SOURCE DATA Block Start

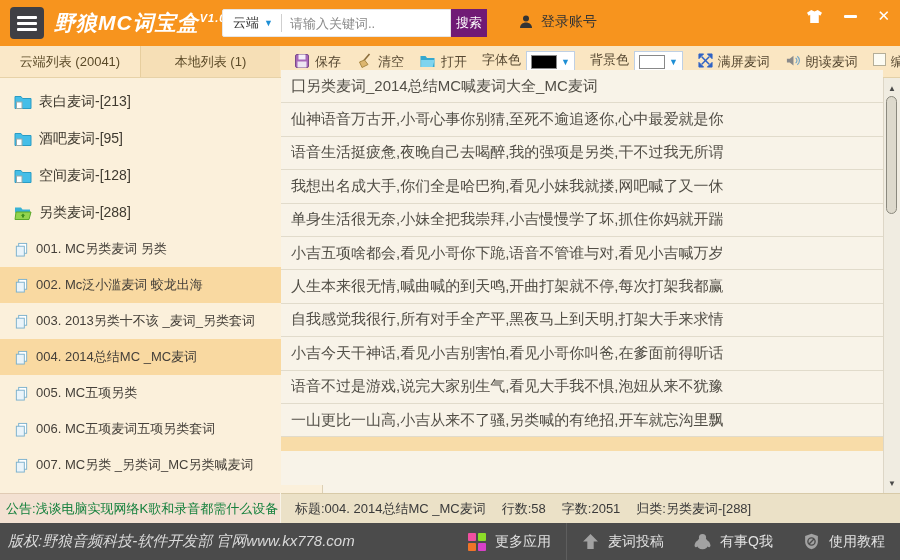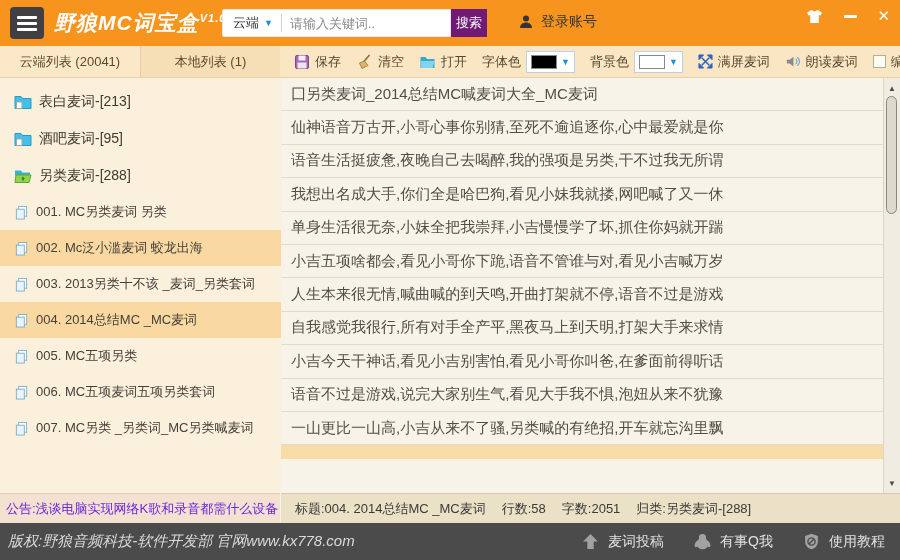--- a/index.html
+++ b/index.html
@@ -35,7 +35,7 @@
   .tab + .tab { border-left:1px solid #E7CE9E; }
   .toolbar { position:absolute; left:280px; top:46px; width:620px; height:32px; background:#FAE6C2; border-bottom:1px solid #E3D0A8;
              display:flex; align-items:center; padding-left:14px; gap:15px; }
-  .tool { display:flex; align-items:center; gap:5px; font-size:13px; color:#564832; cursor:pointer; white-space:nowrap; }
+  .tool { display:flex; align-items:flex-start; gap:5px; font-size:13px; color:#564832; cursor:pointer; white-space:nowrap; }
   .tool-label { font-size:13px; color:#564832; }
   .swatch-box { display:flex; align-items:center; gap:4px; background:#fff; border:1px solid #BFD0E4; padding:2px 4px; height:22px; cursor:pointer; }
   .swatch { width:26px; height:14px; border:1px solid #888; }

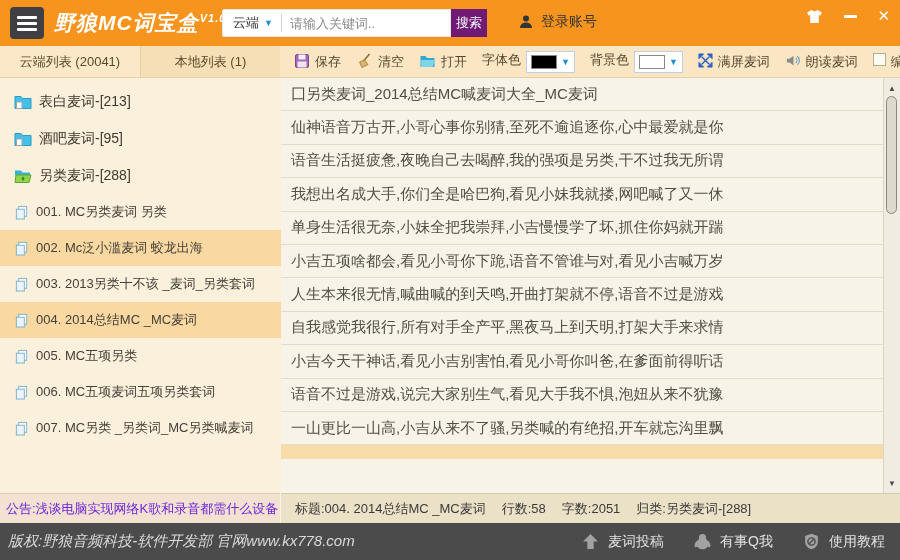--- a/index.html
+++ b/index.html
@@ -54,7 +54,7 @@
                   display:flex; align-items:center; padding-left:6px; font-size:13px; color:#6d28d9; white-space:nowrap; }
 
   
-  .content { position:absolute; left:281px; top:78px; width:602px; height:415px; background:#F8F3E8; overflow:hidden; }
+  .content { position:absolute; left:281px; top:70px; width:602px; height:415px; background:#F8F3E8; overflow:hidden; }
   .lyric-row { height:33.4px; display:flex; align-items:center; padding-left:10px; border-bottom:1px solid #E1DBCB;
                font-size:15px; color:#514E46; white-space:nowrap; }
   .lyric-row.partial { height:14px; background:#F8DCA8; border-bottom:none; }

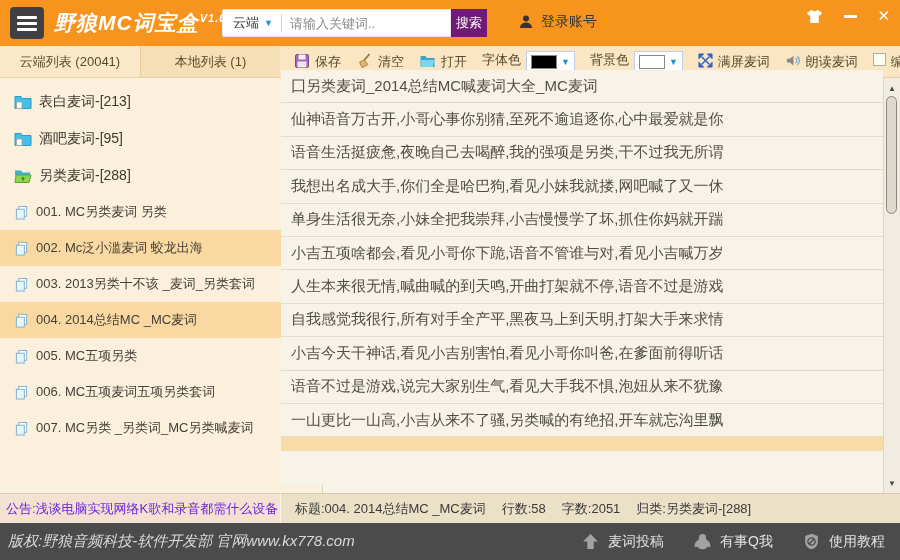--- a/index.html
+++ b/index.html
@@ -232,6 +232,15 @@
         <div class="side-item folder-item">
           <span>
             <svg width="18" height="15" viewBox="0 0 18 15">
+              <path d="M1 2.5 h6 l1.5 2 H17 v10 H1 z" fill="#45BEE8" stroke="#2A9CC4"></path>
+              <rect x="2.5" y="8" width="5.5" height="6.5" fill="#fff" stroke="#9AA"></rect>
+            </svg>
+          </span>
+          <span class="side-label">空间麦词-[128]</span>
+        </div>
+        <div class="side-item folder-item">
+          <span>
+            <svg width="18" height="15" viewBox="0 0 18 15">
               <path d="M1 2.5 h6 l1.5 2 H16 v3 H1 z" fill="#38B2D4"></path>
               <path d="M2 7 H17 l-2 7.5 H1 z" fill="#93D44E" stroke="#5AA82A"></path>
               <path d="M6.8 10.8 l2.2-2.4 2.2 2.4 h-1.2 v1.8 h-2 v-1.8 z" fill="#3E8E1E"></path>

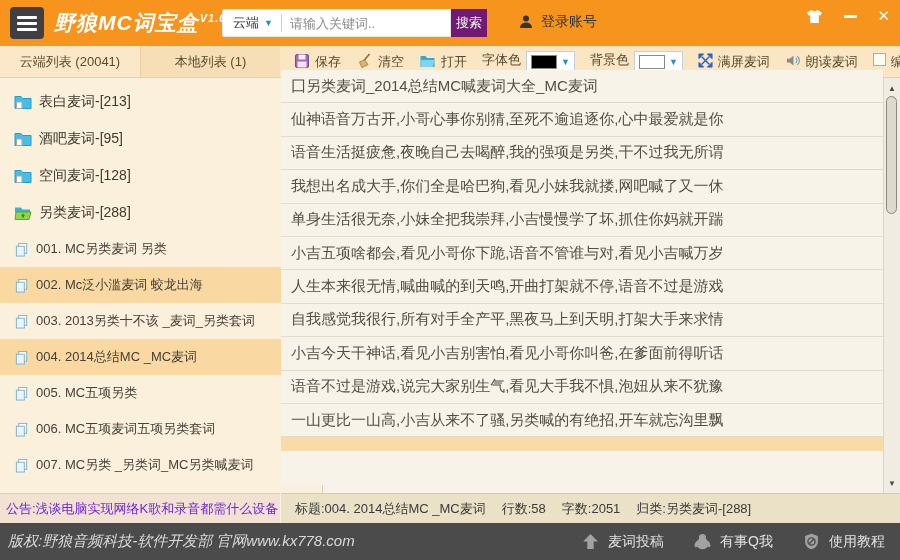--- a/index.html
+++ b/index.html
@@ -325,7 +325,7 @@
       <div class="lyric-row">我想出名成大手,你们全是哈巴狗,看见小妹我就搂,网吧喊了又一休</div>
       <div class="lyric-row">单身生活很无奈,小妹全把我崇拜,小吉慢慢学了坏,抓住你妈就开踹</div>
       <div class="lyric-row">小吉五项啥都会,看见小哥你下跪,语音不管谁与对,看见小吉喊万岁</div>
-      <div class="lyric-row">人生本来很无情,喊曲喊的到天鸣,开曲打架就不停,语音不过是游戏</div>
+      <div class="lyric-row">人生本来很无情,喊曲喊的到天鸣,开曲打架就不停,每次打架我都赢</div>
       <div class="lyric-row">自我感觉我很行,所有对手全产平,黑夜马上到天明,打架大手来求情</div>
       <div class="lyric-row">小吉今天干神话,看见小吉别害怕,看见小哥你叫爸,在爹面前得听话</div>
       <div class="lyric-row">语音不过是游戏,说完大家别生气,看见大手我不惧,泡妞从来不犹豫</div>

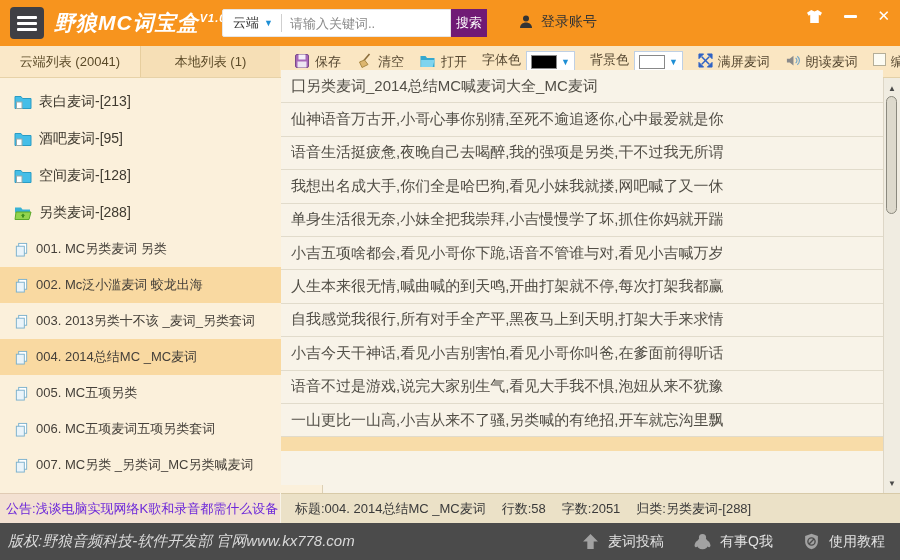--- a/index.html
+++ b/index.html
@@ -51,7 +51,7 @@
   .file-item.highlight { background:#F9D9A1; }
   .side-label { white-space:nowrap; overflow:hidden; }
   .announcement { position:absolute; left:0; top:493px; width:280px; height:30px; background:#F3E1D2; border-top:1px solid #E0CBB4;
-                  display:flex; align-items:center; padding-left:6px; font-size:13px; color:#6d28d9; white-space:nowrap; }
+                  display:flex; align-items:center; padding-left:6px; font-size:13px; color:#15803d; white-space:nowrap; }
 
   
   .content { position:absolute; left:281px; top:70px; width:602px; height:415px; background:#F8F3E8; overflow:hidden; }

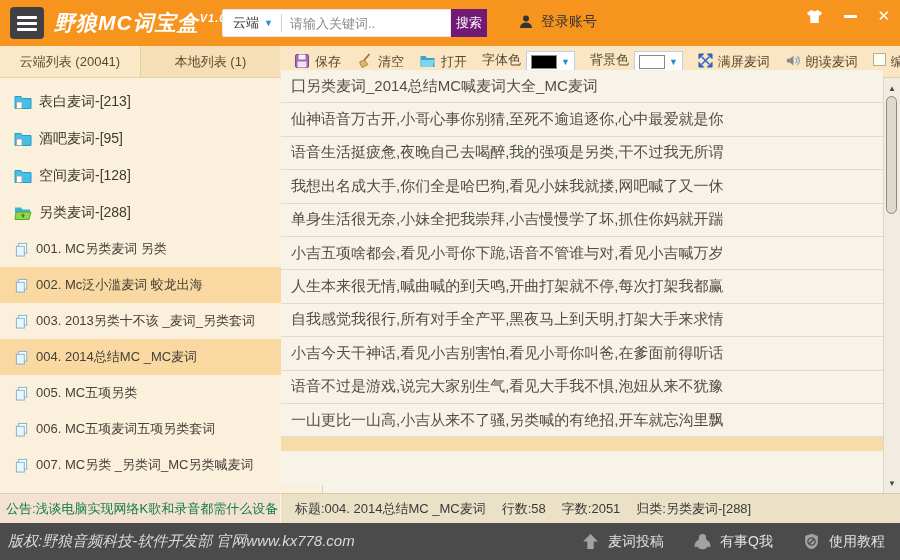--- a/index.html
+++ b/index.html
@@ -349,6 +349,15 @@
   <div class="footer">
     <div class="copyright">版权:野狼音频科技-软件开发部  官网www.kx778.com</div>
     <div class="footer-buttons">
+      <div class="footer-btn sep">
+        <span class="grid-icon">
+          <i style="background:#F04FA0"></i>
+            <i style="background:#8CDC28"></i>
+            <i style="background:#F07428"></i>
+            <i style="background:#D840C8"></i>
+        </span>
+        <span class="fb-label">更多应用</span>
+      </div>
       <div class="footer-btn">
         <span>
           <svg width="17" height="17" viewBox="0 0 16 16">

SOURCE DATA Block End

In the copy, every entry must appear exactly as written, and no picture may appear.

WORKED SOLUTION:
--- a/index.html
+++ b/index.html
@@ -35,7 +35,7 @@
   .tab + .tab { border-left:1px solid #E7CE9E; }
   .toolbar { position:absolute; left:280px; top:46px; width:620px; height:32px; background:#FAE6C2; border-bottom:1px solid #E3D0A8;
              display:flex; align-items:center; padding-left:14px; gap:15px; }
-  .tool { display:flex; align-items:center; gap:5px; font-size:13px; color:#564832; cursor:pointer; white-space:nowrap; }
+  .tool { display:flex; align-items:flex-start; gap:5px; font-size:13px; color:#564832; cursor:pointer; white-space:nowrap; }
   .tool-label { font-size:13px; color:#564832; }
   .swatch-box { display:flex; align-items:center; gap:4px; background:#fff; border:1px solid #BFD0E4; padding:2px 4px; height:22px; cursor:pointer; }
   .swatch { width:26px; height:14px; border:1px solid #888; }

--- a/index.html
+++ b/index.html
@@ -54,7 +54,7 @@
                   display:flex; align-items:center; padding-left:6px; font-size:13px; color:#6d28d9; white-space:nowrap; }
 
   
-  .content { position:absolute; left:281px; top:78px; width:602px; height:415px; background:#F8F3E8; overflow:hidden; }
+  .content { position:absolute; left:281px; top:70px; width:602px; height:415px; background:#F8F3E8; overflow:hidden; }
   .lyric-row { height:33.4px; display:flex; align-items:center; padding-left:10px; border-bottom:1px solid #E1DBCB;
                font-size:15px; color:#514E46; white-space:nowrap; }
   .lyric-row.partial { height:14px; background:#F8DCA8; border-bottom:none; }

--- a/index.html
+++ b/index.html
@@ -232,6 +232,15 @@
         <div class="side-item folder-item">
           <span>
             <svg width="18" height="15" viewBox="0 0 18 15">
+              <path d="M1 2.5 h6 l1.5 2 H17 v10 H1 z" fill="#45BEE8" stroke="#2A9CC4"></path>
+              <rect x="2.5" y="8" width="5.5" height="6.5" fill="#fff" stroke="#9AA"></rect>
+            </svg>
+          </span>
+          <span class="side-label">空间麦词-[128]</span>
+        </div>
+        <div class="side-item folder-item">
+          <span>
+            <svg width="18" height="15" viewBox="0 0 18 15">
               <path d="M1 2.5 h6 l1.5 2 H16 v3 H1 z" fill="#38B2D4"></path>
               <path d="M2 7 H17 l-2 7.5 H1 z" fill="#93D44E" stroke="#5AA82A"></path>
               <path d="M6.8 10.8 l2.2-2.4 2.2 2.4 h-1.2 v1.8 h-2 v-1.8 z" fill="#3E8E1E"></path>

--- a/index.html
+++ b/index.html
@@ -325,7 +325,7 @@
       <div class="lyric-row">我想出名成大手,你们全是哈巴狗,看见小妹我就搂,网吧喊了又一休</div>
       <div class="lyric-row">单身生活很无奈,小妹全把我崇拜,小吉慢慢学了坏,抓住你妈就开踹</div>
       <div class="lyric-row">小吉五项啥都会,看见小哥你下跪,语音不管谁与对,看见小吉喊万岁</div>
-      <div class="lyric-row">人生本来很无情,喊曲喊的到天鸣,开曲打架就不停,语音不过是游戏</div>
+      <div class="lyric-row">人生本来很无情,喊曲喊的到天鸣,开曲打架就不停,每次打架我都赢</div>
       <div class="lyric-row">自我感觉我很行,所有对手全产平,黑夜马上到天明,打架大手来求情</div>
       <div class="lyric-row">小吉今天干神话,看见小吉别害怕,看见小哥你叫爸,在爹面前得听话</div>
       <div class="lyric-row">语音不过是游戏,说完大家别生气,看见大手我不惧,泡妞从来不犹豫</div>

--- a/index.html
+++ b/index.html
@@ -51,7 +51,7 @@
   .file-item.highlight { background:#F9D9A1; }
   .side-label { white-space:nowrap; overflow:hidden; }
   .announcement { position:absolute; left:0; top:493px; width:280px; height:30px; background:#F3E1D2; border-top:1px solid #E0CBB4;
-                  display:flex; align-items:center; padding-left:6px; font-size:13px; color:#6d28d9; white-space:nowrap; }
+                  display:flex; align-items:center; padding-left:6px; font-size:13px; color:#15803d; white-space:nowrap; }
 
   
   .content { position:absolute; left:281px; top:70px; width:602px; height:415px; background:#F8F3E8; overflow:hidden; }

--- a/index.html
+++ b/index.html
@@ -349,6 +349,15 @@
   <div class="footer">
     <div class="copyright">版权:野狼音频科技-软件开发部  官网www.kx778.com</div>
     <div class="footer-buttons">
+      <div class="footer-btn sep">
+        <span class="grid-icon">
+          <i style="background:#F04FA0"></i>
+            <i style="background:#8CDC28"></i>
+            <i style="background:#F07428"></i>
+            <i style="background:#D840C8"></i>
+        </span>
+        <span class="fb-label">更多应用</span>
+      </div>
       <div class="footer-btn">
         <span>
           <svg width="17" height="17" viewBox="0 0 16 16">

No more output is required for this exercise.